# [What you need to do]
The records are to be repeated in full, with the images removed.
(Excerpted data Opens)
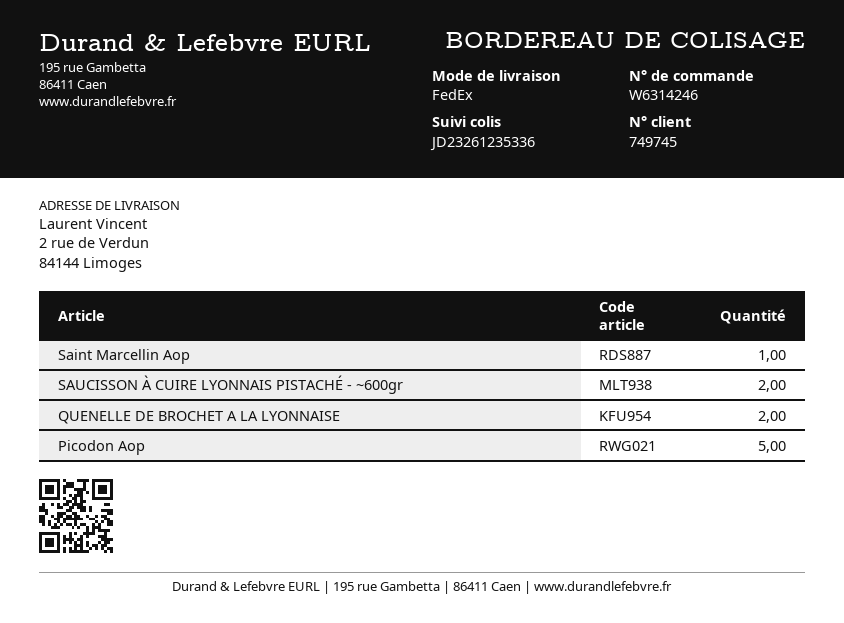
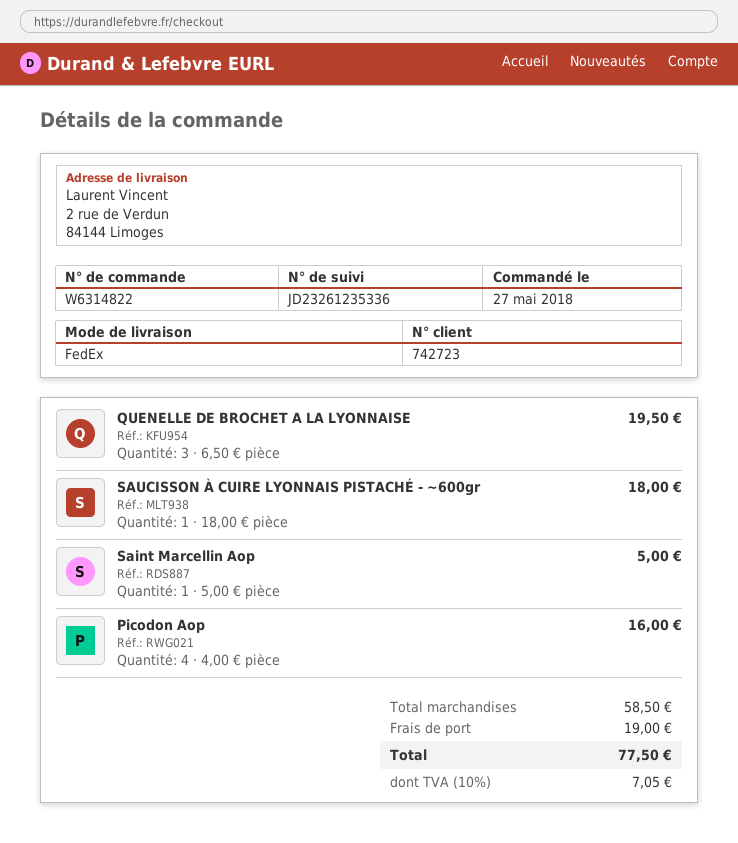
order number: W6314246 -> W6314822
customer number: 749745 -> 742723
SAUCISSON À CUIRE LYONNAIS PISTACHÉ - ~600gr: 2 -> 1
QUENELLE DE BROCHET A LA LYONNAISE: 2 -> 3
Picodon Aop: 5 -> 4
(Excerpted data Closes)
# [Answer for the task]
order number: W6314246 -> W6314822
customer number: 749745 -> 742723
SAUCISSON À CUIRE LYONNAIS PISTACHÉ - ~600gr: 2 -> 1
QUENELLE DE BROCHET A LA LYONNAISE: 2 -> 3
Picodon Aop: 5 -> 4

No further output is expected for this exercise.